March 7, 2012

input[type='text'] CSS selector does not apply to default-type text inputs?

Question by Yarin

The default input type is ‘text’. I’ve always assumed then that css declarations targeting input[type='text'] would affect those inputs even if the type was not explicitly declared on the control. However, just noticed that my default-type text inputs don’t get the styles.

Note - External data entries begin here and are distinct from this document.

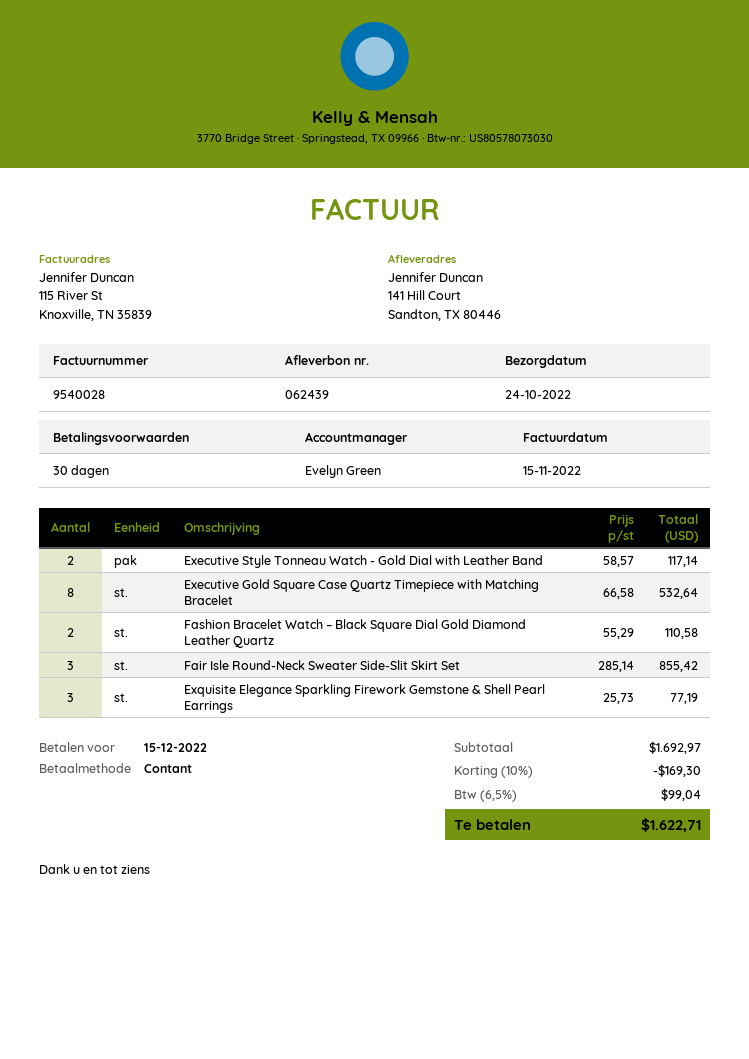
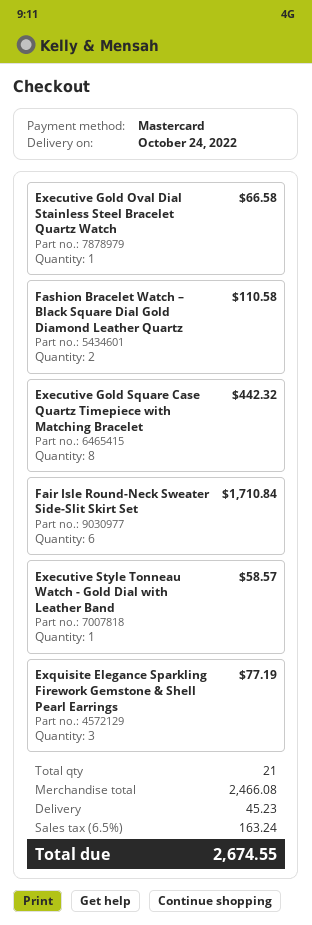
payment method: cash -> Mastercard
Executive Style Tonneau Watch - Gold Dial with Leather Band: 2 for 117.14 -> 1 for 58.57
Executive Gold Square Case Quartz Timepiece with Matching Bracelet: 8 for 532.64 -> 8 for 442.32
Fair Isle Round-Neck Sweater Side-Slit Skirt Set: 3 for 855.42 -> 6 for 1710.84
Executive Gold Oval Dial Stainless Steel Bracelet Quartz Watch: none -> 1 for 66.58
subtotal: 1692.97 -> 2466.08
discount: 10% = 169.30 -> none
shipping: none -> 45.23
tax: 6.5% = 99.04 -> 6.5% = 163.24
total: 1622.71 -> 2674.55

Why is this the case?




<input name='t1' type='text'/> /* Is Red */
<input name='t1'/> /* Is Not Red */

Answer by Mr Lister

The CSS uses only the data in the DOM tree, which has little to do with how the renderer decides what to do with elements with missing attributes.

So either let the CSS reflect the HTML

input:not([type]), input[type="text"]

or make the HTML explicit.

<input name='t1' type='text'/> /* Is Not Red */

If it didn’t do that, you’d never be able to distinguish between

element { }


element[attr] { }

because all attributes would always be defined on all elements. (For example, table always has a border attribute, with 0 for a default.)

Answer by Starx

Because, it is not supposed to do that.

input[type=text] { } is an attribute selector, and will only select those element, with the matching attribute.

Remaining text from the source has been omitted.